Without the pictures, reproduce the entries below exactly.

----- Source data

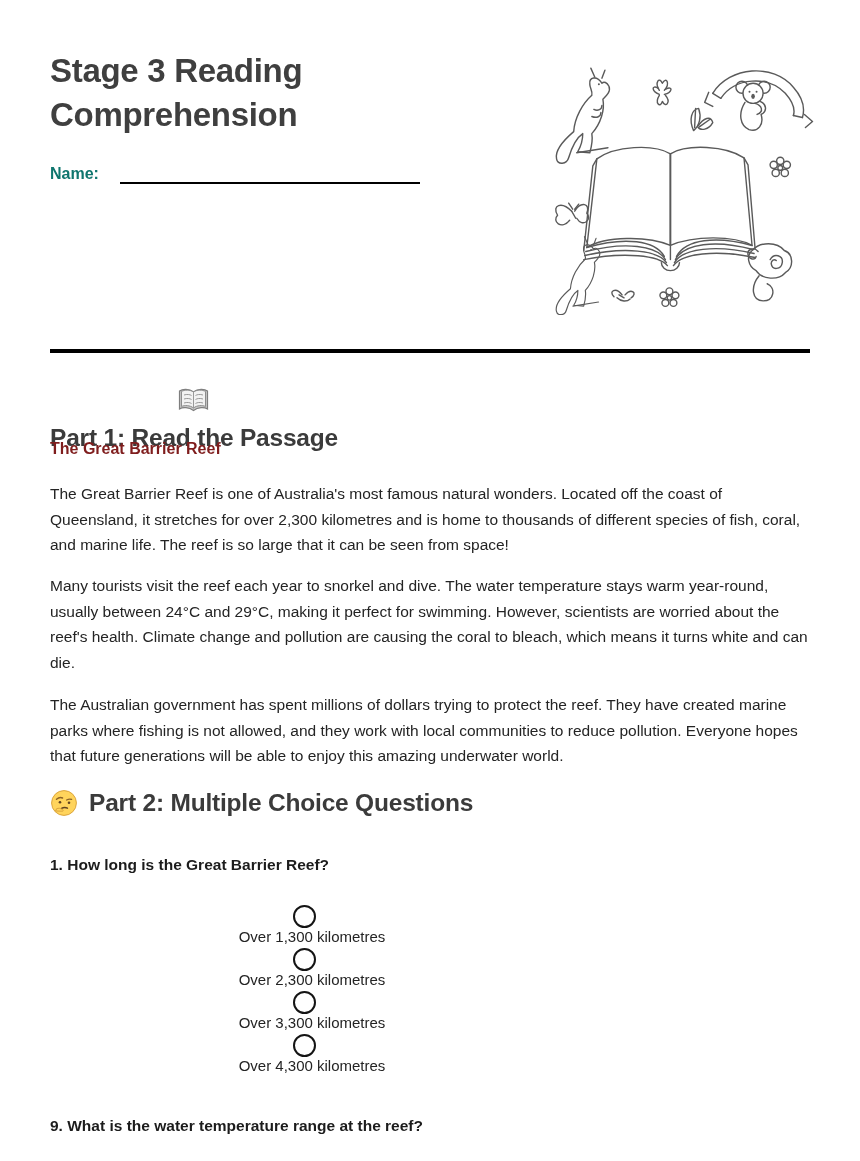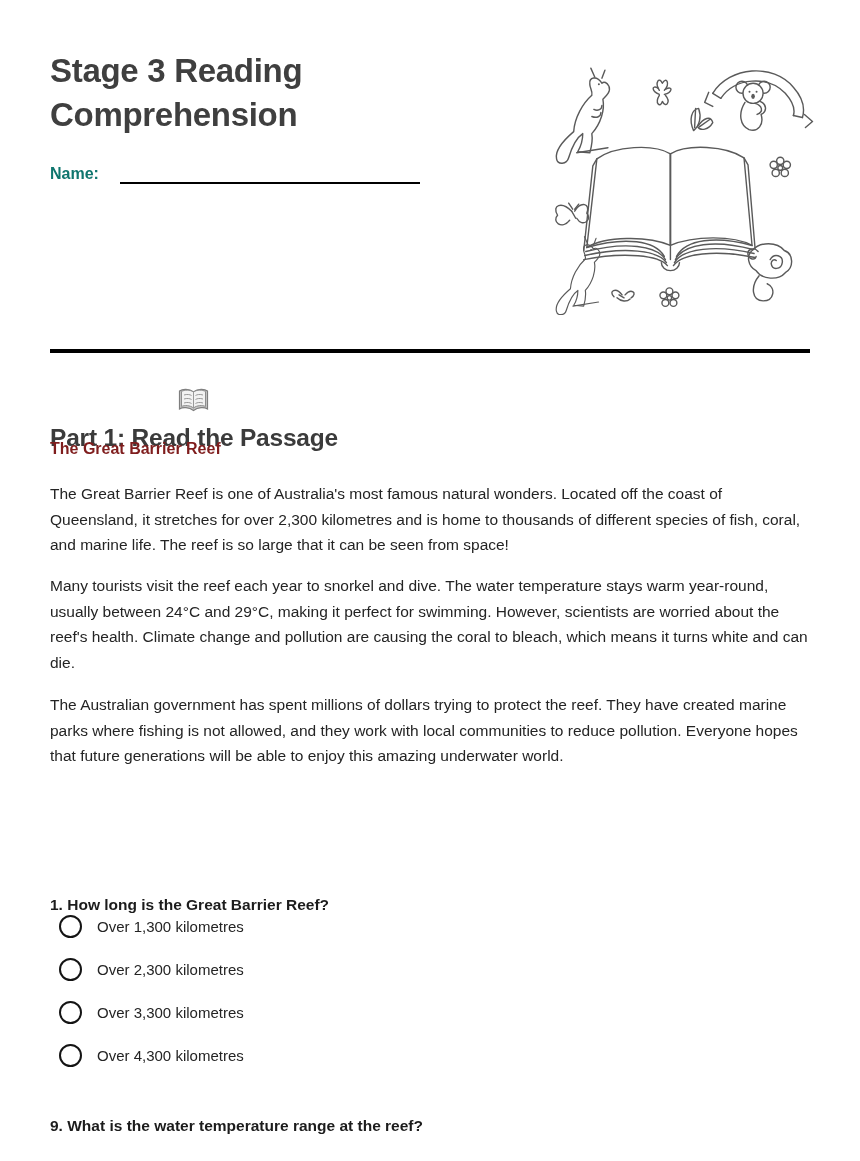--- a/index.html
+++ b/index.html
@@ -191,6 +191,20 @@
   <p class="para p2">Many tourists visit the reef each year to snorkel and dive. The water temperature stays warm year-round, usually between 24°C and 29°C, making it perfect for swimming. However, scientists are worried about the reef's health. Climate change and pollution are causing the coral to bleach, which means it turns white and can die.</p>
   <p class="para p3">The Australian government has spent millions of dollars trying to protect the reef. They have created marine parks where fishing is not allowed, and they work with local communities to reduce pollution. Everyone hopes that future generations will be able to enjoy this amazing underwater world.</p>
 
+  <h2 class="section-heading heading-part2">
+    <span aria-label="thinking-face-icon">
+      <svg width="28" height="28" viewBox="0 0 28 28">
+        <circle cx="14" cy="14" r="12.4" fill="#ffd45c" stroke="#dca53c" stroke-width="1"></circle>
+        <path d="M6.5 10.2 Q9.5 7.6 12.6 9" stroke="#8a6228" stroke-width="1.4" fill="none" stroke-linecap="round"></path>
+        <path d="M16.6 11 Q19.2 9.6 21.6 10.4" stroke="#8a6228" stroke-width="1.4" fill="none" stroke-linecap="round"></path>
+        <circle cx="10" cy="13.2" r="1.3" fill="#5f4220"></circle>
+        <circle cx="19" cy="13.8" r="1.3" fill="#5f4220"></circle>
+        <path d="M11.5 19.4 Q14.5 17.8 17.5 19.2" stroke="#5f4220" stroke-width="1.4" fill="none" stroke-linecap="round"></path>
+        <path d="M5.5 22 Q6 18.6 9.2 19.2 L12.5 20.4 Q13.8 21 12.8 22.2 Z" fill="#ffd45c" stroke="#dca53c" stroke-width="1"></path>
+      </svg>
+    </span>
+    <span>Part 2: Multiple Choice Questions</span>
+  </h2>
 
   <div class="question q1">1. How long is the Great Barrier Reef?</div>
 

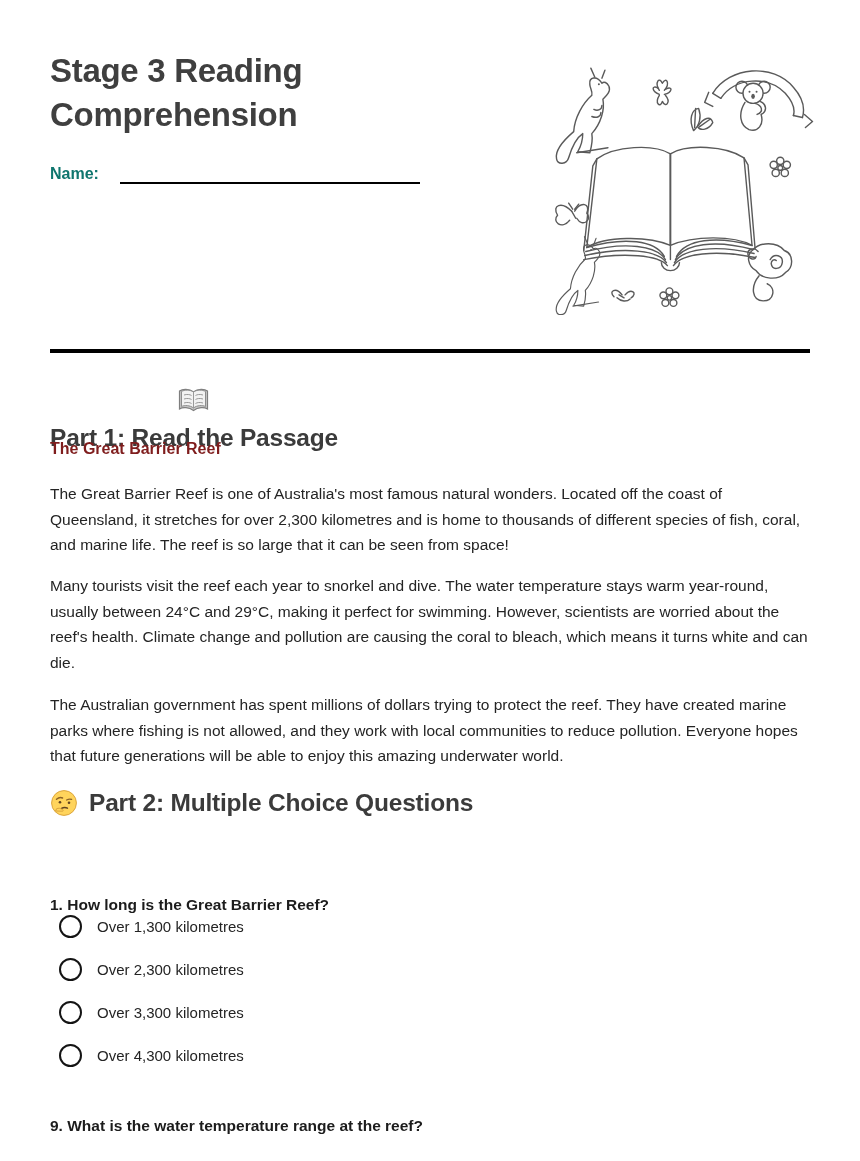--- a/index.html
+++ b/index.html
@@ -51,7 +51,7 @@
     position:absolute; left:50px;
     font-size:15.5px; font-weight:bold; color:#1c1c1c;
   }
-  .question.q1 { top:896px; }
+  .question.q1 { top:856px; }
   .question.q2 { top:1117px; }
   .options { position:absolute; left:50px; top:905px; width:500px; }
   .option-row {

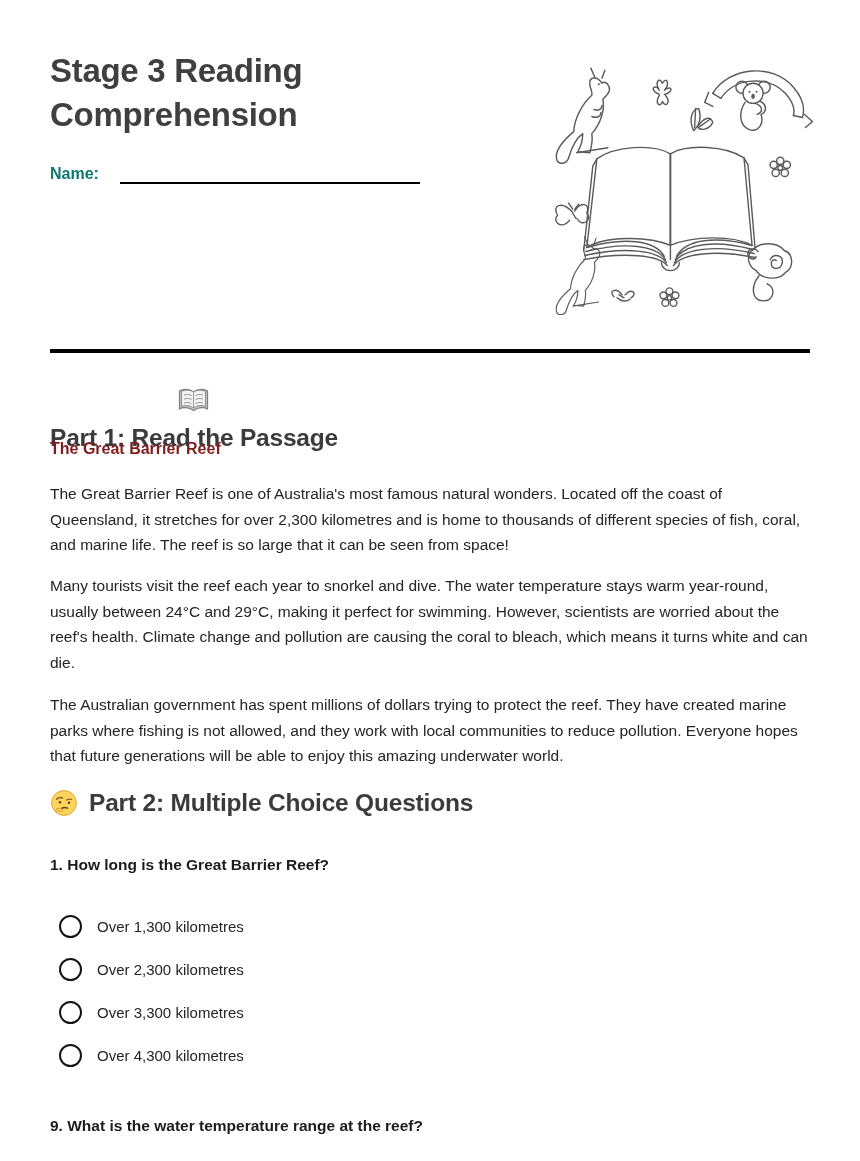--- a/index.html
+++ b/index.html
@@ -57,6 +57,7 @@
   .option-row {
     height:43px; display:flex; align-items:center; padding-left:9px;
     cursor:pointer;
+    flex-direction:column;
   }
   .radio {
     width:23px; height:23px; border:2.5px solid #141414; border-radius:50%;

----------

■ Answer to the exercise
--- a/index.html
+++ b/index.html
@@ -191,6 +191,20 @@
   <p class="para p2">Many tourists visit the reef each year to snorkel and dive. The water temperature stays warm year-round, usually between 24°C and 29°C, making it perfect for swimming. However, scientists are worried about the reef's health. Climate change and pollution are causing the coral to bleach, which means it turns white and can die.</p>
   <p class="para p3">The Australian government has spent millions of dollars trying to protect the reef. They have created marine parks where fishing is not allowed, and they work with local communities to reduce pollution. Everyone hopes that future generations will be able to enjoy this amazing underwater world.</p>
 
+  <h2 class="section-heading heading-part2">
+    <span aria-label="thinking-face-icon">
+      <svg width="28" height="28" viewBox="0 0 28 28">
+        <circle cx="14" cy="14" r="12.4" fill="#ffd45c" stroke="#dca53c" stroke-width="1"></circle>
+        <path d="M6.5 10.2 Q9.5 7.6 12.6 9" stroke="#8a6228" stroke-width="1.4" fill="none" stroke-linecap="round"></path>
+        <path d="M16.6 11 Q19.2 9.6 21.6 10.4" stroke="#8a6228" stroke-width="1.4" fill="none" stroke-linecap="round"></path>
+        <circle cx="10" cy="13.2" r="1.3" fill="#5f4220"></circle>
+        <circle cx="19" cy="13.8" r="1.3" fill="#5f4220"></circle>
+        <path d="M11.5 19.4 Q14.5 17.8 17.5 19.2" stroke="#5f4220" stroke-width="1.4" fill="none" stroke-linecap="round"></path>
+        <path d="M5.5 22 Q6 18.6 9.2 19.2 L12.5 20.4 Q13.8 21 12.8 22.2 Z" fill="#ffd45c" stroke="#dca53c" stroke-width="1"></path>
+      </svg>
+    </span>
+    <span>Part 2: Multiple Choice Questions</span>
+  </h2>
 
   <div class="question q1">1. How long is the Great Barrier Reef?</div>
 

--- a/index.html
+++ b/index.html
@@ -51,7 +51,7 @@
     position:absolute; left:50px;
     font-size:15.5px; font-weight:bold; color:#1c1c1c;
   }
-  .question.q1 { top:896px; }
+  .question.q1 { top:856px; }
   .question.q2 { top:1117px; }
   .options { position:absolute; left:50px; top:905px; width:500px; }
   .option-row {

--- a/index.html
+++ b/index.html
@@ -57,6 +57,7 @@
   .option-row {
     height:43px; display:flex; align-items:center; padding-left:9px;
     cursor:pointer;
+    flex-direction:column;
   }
   .radio {
     width:23px; height:23px; border:2.5px solid #141414; border-radius:50%;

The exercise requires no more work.